(EXTRACTED INFORMATION begins)
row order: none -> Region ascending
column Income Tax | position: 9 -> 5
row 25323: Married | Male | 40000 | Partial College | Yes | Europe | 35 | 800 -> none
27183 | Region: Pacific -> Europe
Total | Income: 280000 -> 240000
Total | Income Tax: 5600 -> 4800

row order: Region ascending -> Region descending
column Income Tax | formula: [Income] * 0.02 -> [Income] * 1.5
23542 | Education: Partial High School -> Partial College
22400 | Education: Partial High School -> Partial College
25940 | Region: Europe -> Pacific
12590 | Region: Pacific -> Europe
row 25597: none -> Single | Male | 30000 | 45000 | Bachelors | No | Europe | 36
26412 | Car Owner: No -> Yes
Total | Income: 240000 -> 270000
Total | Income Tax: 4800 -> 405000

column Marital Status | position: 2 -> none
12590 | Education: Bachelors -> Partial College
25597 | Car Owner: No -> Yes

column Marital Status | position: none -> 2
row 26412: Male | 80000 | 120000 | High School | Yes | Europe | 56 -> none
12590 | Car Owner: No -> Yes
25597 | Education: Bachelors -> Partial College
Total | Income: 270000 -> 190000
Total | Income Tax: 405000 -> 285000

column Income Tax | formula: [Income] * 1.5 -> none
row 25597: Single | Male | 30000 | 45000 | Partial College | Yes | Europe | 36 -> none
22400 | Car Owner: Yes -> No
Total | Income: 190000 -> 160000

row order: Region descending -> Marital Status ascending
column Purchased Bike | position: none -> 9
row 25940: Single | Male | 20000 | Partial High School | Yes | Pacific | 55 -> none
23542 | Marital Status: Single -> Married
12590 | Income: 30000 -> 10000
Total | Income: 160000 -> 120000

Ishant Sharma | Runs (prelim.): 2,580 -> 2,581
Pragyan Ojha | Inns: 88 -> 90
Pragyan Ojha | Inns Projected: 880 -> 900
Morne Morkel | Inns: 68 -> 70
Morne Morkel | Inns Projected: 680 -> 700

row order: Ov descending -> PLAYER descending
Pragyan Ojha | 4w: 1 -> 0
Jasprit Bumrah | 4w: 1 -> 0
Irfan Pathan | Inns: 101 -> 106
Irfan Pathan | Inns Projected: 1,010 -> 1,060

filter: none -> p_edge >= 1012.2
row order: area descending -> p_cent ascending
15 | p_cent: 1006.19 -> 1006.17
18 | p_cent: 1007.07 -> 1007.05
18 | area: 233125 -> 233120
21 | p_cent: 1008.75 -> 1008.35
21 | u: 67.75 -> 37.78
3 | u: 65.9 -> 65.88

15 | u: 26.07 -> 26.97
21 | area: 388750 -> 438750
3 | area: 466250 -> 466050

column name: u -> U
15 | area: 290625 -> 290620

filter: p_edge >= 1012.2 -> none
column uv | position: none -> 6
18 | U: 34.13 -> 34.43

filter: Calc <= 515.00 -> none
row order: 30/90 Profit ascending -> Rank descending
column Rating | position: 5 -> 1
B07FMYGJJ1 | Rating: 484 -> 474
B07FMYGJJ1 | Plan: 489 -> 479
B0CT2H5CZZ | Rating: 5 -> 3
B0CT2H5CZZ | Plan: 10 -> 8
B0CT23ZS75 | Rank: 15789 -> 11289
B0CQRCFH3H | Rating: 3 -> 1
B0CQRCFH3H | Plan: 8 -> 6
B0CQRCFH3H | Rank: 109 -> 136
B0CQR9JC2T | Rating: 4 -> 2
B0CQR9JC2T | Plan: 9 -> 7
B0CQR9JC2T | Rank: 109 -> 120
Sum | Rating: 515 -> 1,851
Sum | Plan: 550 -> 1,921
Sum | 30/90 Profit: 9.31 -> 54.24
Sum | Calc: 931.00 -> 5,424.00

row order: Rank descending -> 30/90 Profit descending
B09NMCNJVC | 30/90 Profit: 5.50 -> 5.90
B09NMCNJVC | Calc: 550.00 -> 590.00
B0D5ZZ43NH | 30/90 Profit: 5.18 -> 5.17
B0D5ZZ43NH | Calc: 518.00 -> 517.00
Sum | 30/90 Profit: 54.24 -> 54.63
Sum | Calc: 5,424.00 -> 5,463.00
(EXTRACTED INFORMATION ends)
§ **INSTRUCTIONS TO FOLLOW**
Restate word for word the entries above, starting at the line with "21 | u: 67.75 -> 37.78" and ending at the line with "Sum | 30/90 Profit: 9.31 -> 54.24", inclusive, and no others.

§ **YOUR SOLUTION**
21 | u: 67.75 -> 37.78
3 | u: 65.9 -> 65.88

15 | u: 26.07 -> 26.97
21 | area: 388750 -> 438750
3 | area: 466250 -> 466050

column name: u -> U
15 | area: 290625 -> 290620

filter: p_edge >= 1012.2 -> none
column uv | position: none -> 6
18 | U: 34.13 -> 34.43

filter: Calc <= 515.00 -> none
row order: 30/90 Profit ascending -> Rank descending
column Rating | position: 5 -> 1
B07FMYGJJ1 | Rating: 484 -> 474
B07FMYGJJ1 | Plan: 489 -> 479
B0CT2H5CZZ | Rating: 5 -> 3
B0CT2H5CZZ | Plan: 10 -> 8
B0CT23ZS75 | Rank: 15789 -> 11289
B0CQRCFH3H | Rating: 3 -> 1
B0CQRCFH3H | Plan: 8 -> 6
B0CQRCFH3H | Rank: 109 -> 136
B0CQR9JC2T | Rating: 4 -> 2
B0CQR9JC2T | Plan: 9 -> 7
B0CQR9JC2T | Rank: 109 -> 120
Sum | Rating: 515 -> 1,851
Sum | Plan: 550 -> 1,921
Sum | 30/90 Profit: 9.31 -> 54.24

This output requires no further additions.